#### TASK ITEM
Copy each line below that contains "Foursquare".

#### SOURCE DATA
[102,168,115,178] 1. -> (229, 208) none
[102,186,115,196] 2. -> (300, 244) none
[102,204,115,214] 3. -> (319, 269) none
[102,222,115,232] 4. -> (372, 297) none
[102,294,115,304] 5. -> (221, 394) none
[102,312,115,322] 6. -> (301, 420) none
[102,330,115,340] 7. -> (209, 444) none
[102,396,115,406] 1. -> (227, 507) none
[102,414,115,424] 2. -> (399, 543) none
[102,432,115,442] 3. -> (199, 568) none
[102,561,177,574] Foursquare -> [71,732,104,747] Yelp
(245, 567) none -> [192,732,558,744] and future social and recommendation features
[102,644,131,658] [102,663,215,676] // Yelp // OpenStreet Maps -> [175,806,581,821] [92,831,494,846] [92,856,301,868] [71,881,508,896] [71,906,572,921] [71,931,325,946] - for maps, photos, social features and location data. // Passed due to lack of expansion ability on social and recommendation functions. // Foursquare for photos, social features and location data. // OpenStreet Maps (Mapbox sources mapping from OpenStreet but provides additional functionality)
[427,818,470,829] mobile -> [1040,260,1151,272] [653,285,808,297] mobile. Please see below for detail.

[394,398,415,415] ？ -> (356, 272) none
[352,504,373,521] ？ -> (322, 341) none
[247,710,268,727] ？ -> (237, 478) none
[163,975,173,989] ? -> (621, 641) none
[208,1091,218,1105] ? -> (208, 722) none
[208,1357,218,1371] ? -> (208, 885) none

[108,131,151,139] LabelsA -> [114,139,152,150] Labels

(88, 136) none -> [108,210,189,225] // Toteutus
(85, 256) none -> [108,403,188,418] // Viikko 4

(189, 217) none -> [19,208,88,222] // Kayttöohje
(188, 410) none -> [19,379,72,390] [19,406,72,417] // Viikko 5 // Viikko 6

#### RESULT BELOW
[102,561,177,574] Foursquare -> [71,732,104,747] Yelp
[102,644,131,658] [102,663,215,676] // Yelp // OpenStreet Maps -> [175,806,581,821] [92,831,494,846] [92,856,301,868] [71,881,508,896] [71,906,572,921] [71,931,325,946] - for maps, photos, social features and location data. // Passed due to lack of expansion ability on social and recommendation functions. // Foursquare for photos, social features and location data. // OpenStreet Maps (Mapbox sources mapping from OpenStreet but provides additional functionality)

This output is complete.